7;s atomic physics group. Held by lasers in a regular lattice formation and “driven” by pulses of energy, these atoms were doing crazy things.

“It was a little weird,” Weld said. “The atoms were pumped in one direction. Sometimes they were pumped in another direction. Sometimes they tore apart and created these structures that looked like DNA.”

These new and unexpected behaviors were the results of an experiment conducted by Cao, Weld and colleagues to push the boundaries of our knowledge of the quantum world. The results? New directions in the field of dynamic quantum engineering and a tempting path towards a link between classical and quantum physics.

Their research is published in the journal Physical Review Research.

“A lot of fun things happen when you shake a quantum system,” said Weld, whose lab creates “artificial solids” – low-dimensional lattices of light and ultra-cold atoms – to simulate the behavior of quantum particles in real, more densely packed solids when subjected to driving forces. The recent experiments were the latest in a line of reasoning that dates back to 1929, when physicist and Nobel laureate Felix Bloch first predicted that within the confines of a periodic quantum structure, a quantum particle will oscillate under a constant force.

“They actually move back and forth, which is a consequence of the wave nature of matter,” Weld said. Although these position-space Bloch oscillations were predicted nearly a century ago, they have only been directly observed relatively recently; in fact, Weld’s group was the first to see them in 2018, with a method that made these swashings infinitesimal, often fast, wide and slow and easy to see.

A decade ago, other experiments added a time dependence to Bloch’s oscillating system by subjecting it to additional periodic force and discovered even more intense activity. The swings above the swings, the Super Bloch swings, were discovered.

For this study, the researchers took the system one step further by changing the space in which these atoms interact.
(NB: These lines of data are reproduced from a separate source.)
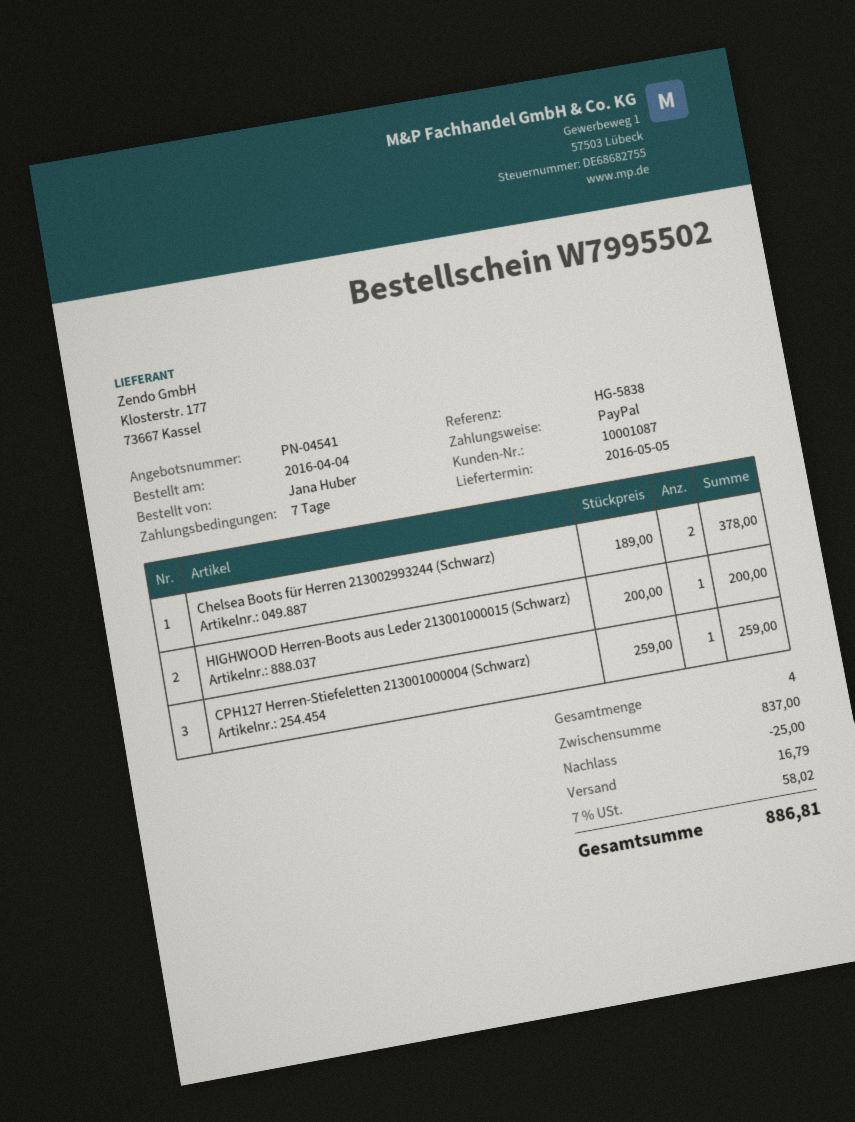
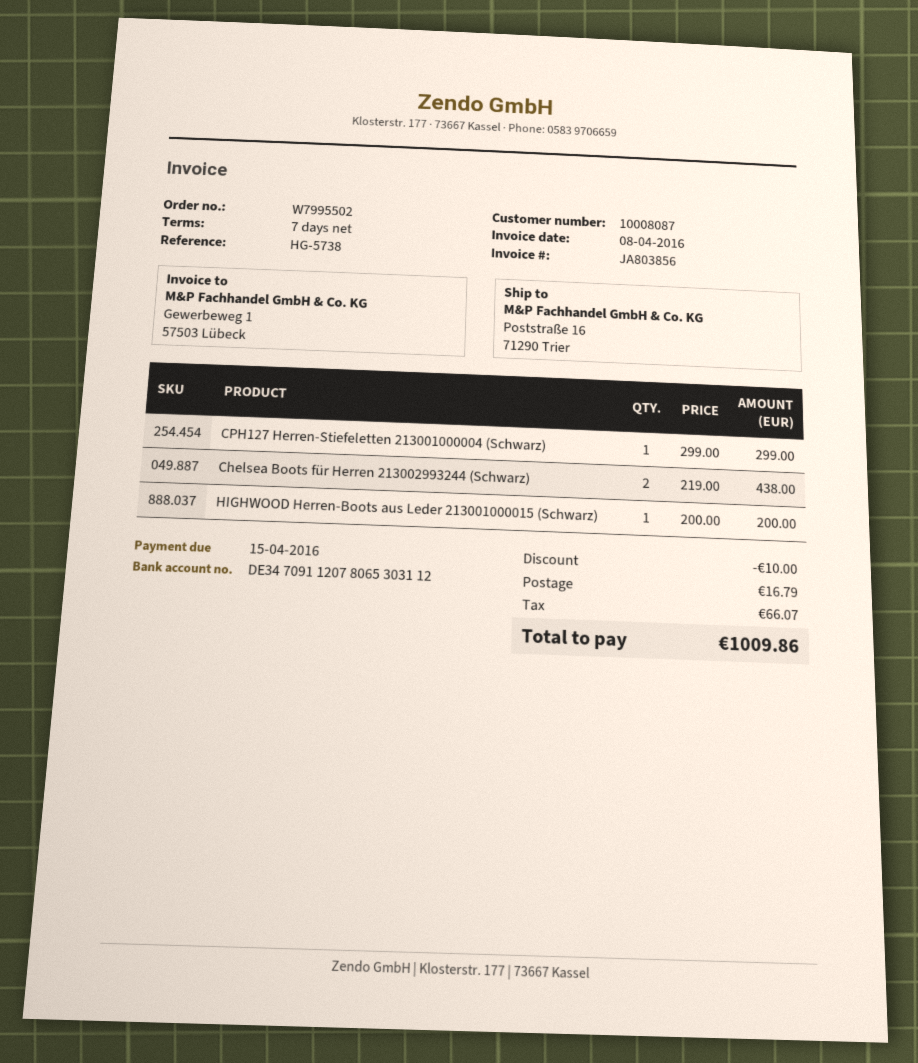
customer number: 10001087 -> 10008087
reference: HG-5838 -> HG-5738
Chelsea Boots für Herren 213002993244 (Schwarz): 2 x 189.00 = 378.00 -> 2 x 219.00 = 438.00
CPH127 Herren-Stiefeletten 213001000004 (Schwarz): 1 x 259.00 = 259.00 -> 1 x 299.00 = 299.00
discount: 25.00 -> 10.00
tax: 58.02 -> 66.07
total: 886.81 -> 1009.86

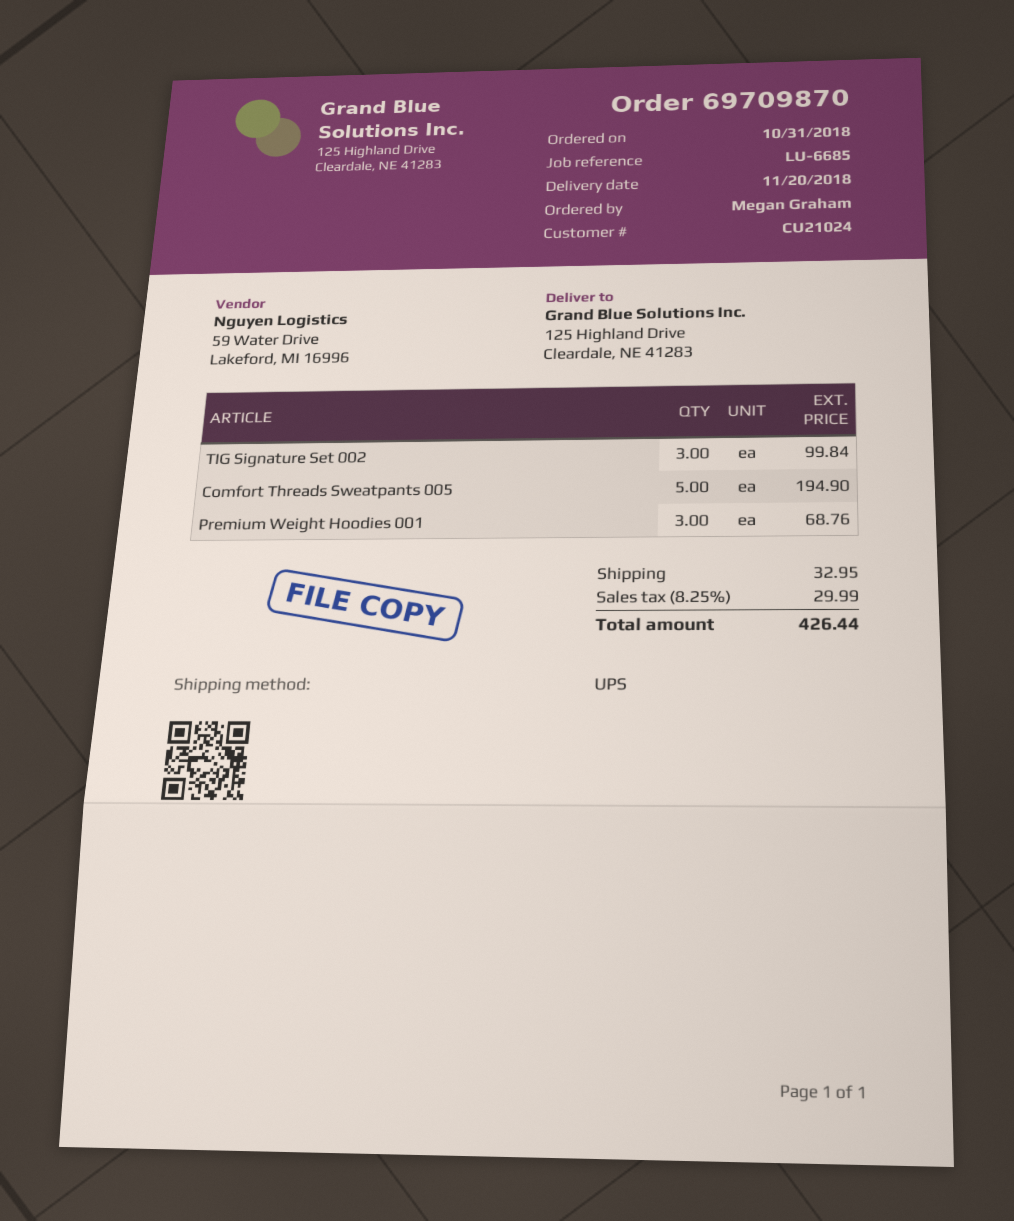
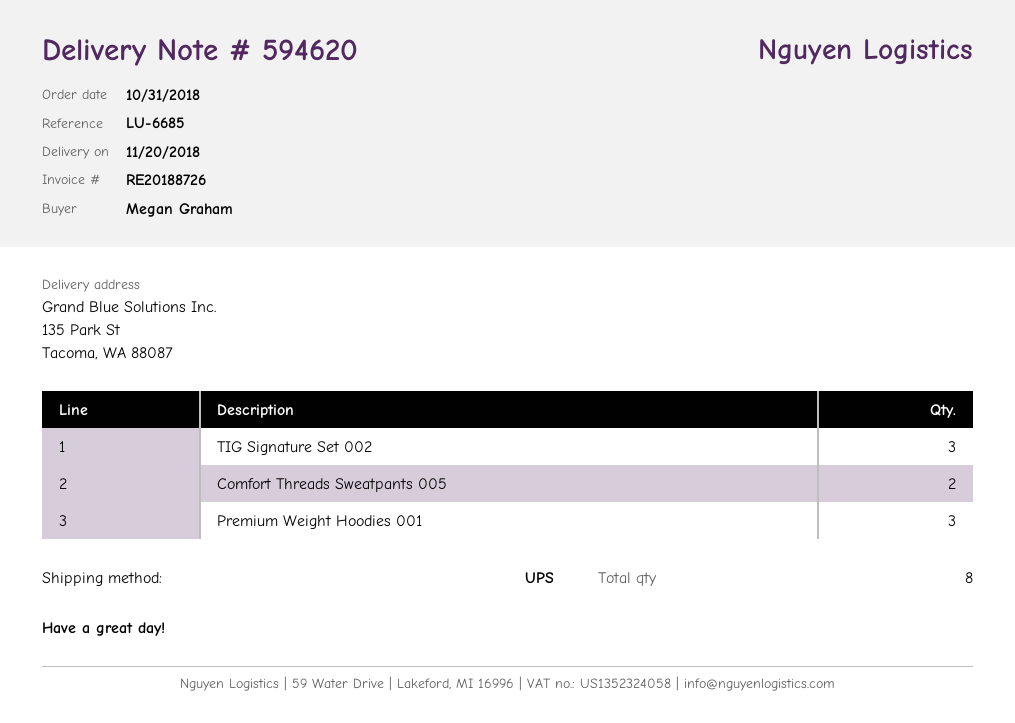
ship to: 125 Highland Drive, Cleardale, NE 41283 -> 135 Park St, Tacoma, WA 88087
Comfort Threads Sweatpants 005: 5 -> 2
“We are actually changing the lattice,” Weld said, varying the laser intensities and external magnetic forces that not only added a time dependence, but also curved the lattice, creating an inhomogeneous force field. Their method of creating large, slow oscillations, he added, “gave us the opportunity to see what happens when you have a Bloch oscillating system in a heterogeneous environment.”

This is when things get weird. The atoms moved back and forth, sometimes expanding, other times creating patterns in response to the pulses of energy that pushed the lattice in various ways.

“We could track their progress in numbers if we worked hard,” Weld said. “But it was a bit difficult to understand why they do one thing and not the other.”

It was the intuition of Cao, the lead author of the article, that led to a way to decipher the strange behavior.

“When we studied dynamics for all times at once, we just saw a mess because there was no underlying symmetry, making physics difficult to interpret,” said Cao, who is starting his fourth year at the College of Creative. Studies of the UCSB.

To draw the symmetry, the researchers simplified this seemingly chaotic behavior by eliminating one dimension (in this case, time) using a mathematical technique initially developed to observe classical nonlinear dynamics called the Poincaré section.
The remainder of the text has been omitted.